Nitrate and fluorescence to chlorophyll concentrations as well as salinity were calibrated with water samples collected with Niskin bottle. Net primary production (NPP) data were extracted from 8-day composites of the vertically generalized production model (VGPM) at the week of sampling. Carbon fluxes and carbon export, corresponding to the carbon flux at 150 m, were estimated based on particle concentration and size distributions obtained from the UVP and details are presented below. From particle size distribution to carbon export estimation. Previous research has shown that the distribution of particle size follows a power law over the micrometre to the millimetre size range.

  • The Supplementary Table 5 containing different eukaryotic lineages and their correlations as computed using sparse Partial Least Squares regression (sPLS). This is a method for regression-based modelling of highly multidimensional data in biology, detailed in the following paper:

Lê Cao, K. A., Rossouw, D., Robert-Granié, C. & Besse, P. A sparse PLS for variable selection when integrating omics data. Stat. Appl. Genet. Mol. Biol. 7, 35 (2008).

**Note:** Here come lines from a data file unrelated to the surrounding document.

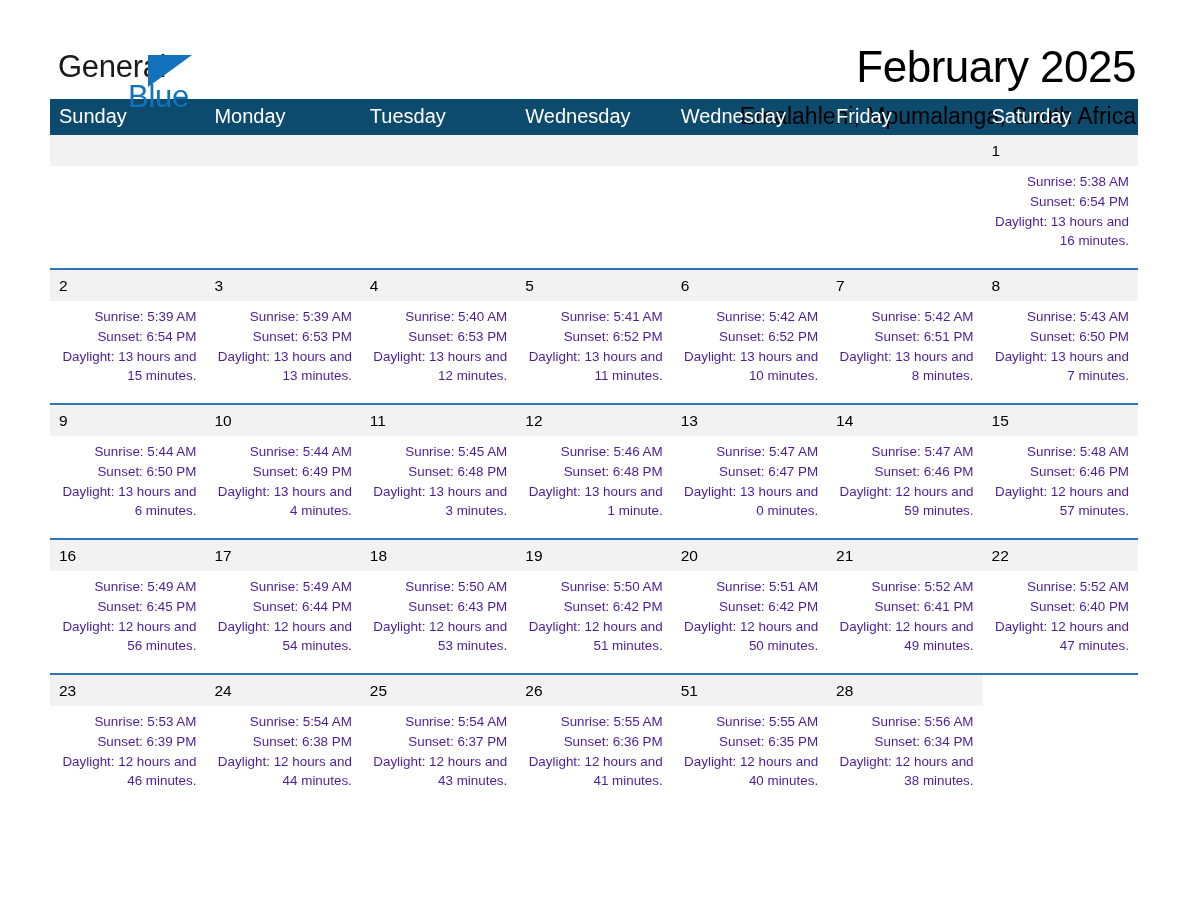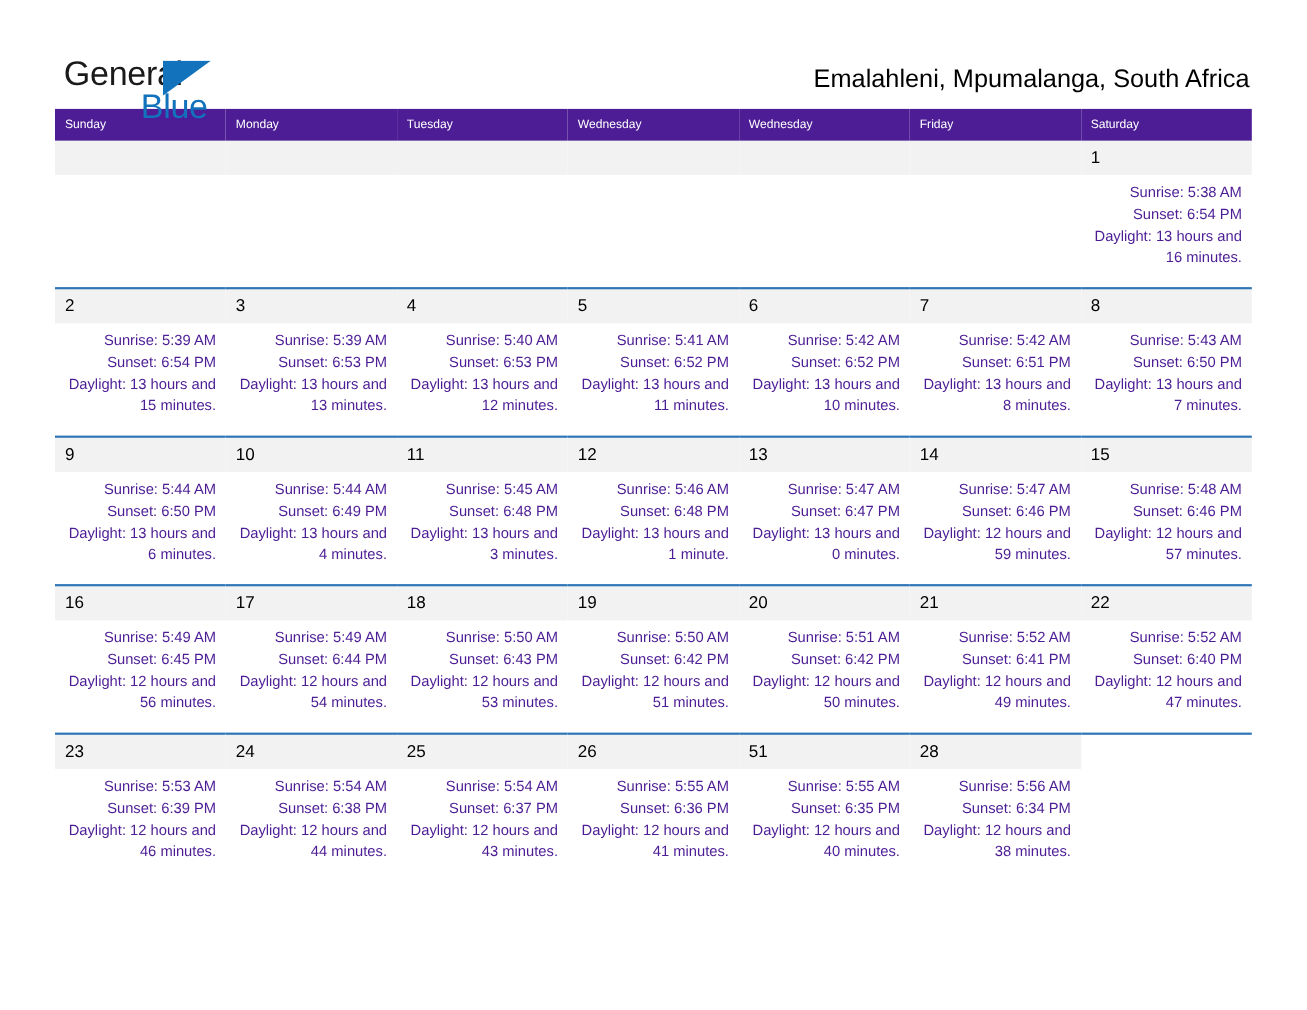--- a/index.html
+++ b/index.html
@@ -86,24 +86,24 @@
   }
 
   
   .calendar {
     width: 1088px;
     margin-top: 14px;
     border-collapse: collapse;
     table-layout: fixed;
   }
   .calendar th {
-    background: #4c1d95;
+    background: #0c4a6e;
     color: #ffffff;
     font-weight: normal;
-    font-size: 11px;
+    font-size: 20px;
     text-align: left;
     padding: 6px 0 7px 9px;
     height: 29px;
     vertical-align: middle;
     border: none;
     margin-left: 12px;
   }
   .calendar td {
     vertical-align: top;
     padding: 0;
@@ -156,20 +156,21 @@
 
   <div class="header">
 
     <div class="logo">
       <span class="logo-general">General</span>
       <span class="logo-triangle"></span>
       <span class="logo-blue">Blue</span>
     </div>
 
     <div class="title-block">
+      <h1 class="month-title">February 2025</h1>
       <h2 class="location-title">Emalahleni, Mpumalanga, South Africa</h2>
     </div>
 
   </div>
 
   <table class="calendar">
     <thead>
       <tr>
         <th>Sunday</th>
         <th>Monday</th>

In this study, it is used to directly associate eukaryotic lineages to carbon export and other environmental traits. It models a causal relationship between the lineages and the environmental traits, that is, PLS will predict environmental traits (for example, carbon export) from lineage abundances.

Methods

To answer these questions, we will:

1. Load data into Tercen

  • We will load the tables mentioned above into Tercen

  • We will then create a data projection suitable to answer our questions

2. Create a heatmap

  • We will represent the correlation between the presence of each eukaryotic lineages and environmental parameters described above

  • We will use a Tercen operator that will apply a given computation to the projection we prepared before

  • This computation will consist in making a heatmap of the correlation of eukaryotic lineages and environmental parameters, after clustering them based on their similarities for environmental parameters

  • The heatmap then depicts with a color scale the strength of the correlation of a given lineage to an environmental variable

  • The clustering of rows and columns facilitates the reading as it groups based on similarities: hence, clusters correspond to lineages and environmentalal parameters that are similar, and their color indicate whether they are strongly correlated or not

  • As in the original study, we can identify high correlations between some lineages and carbon export

3. Look at the distribution of these variables on a world map

  • We will apply another Tercen operator to represent environmental parameters on a world map.

  • This map will allow us to get an idea on how environmental parameters are distributed across space.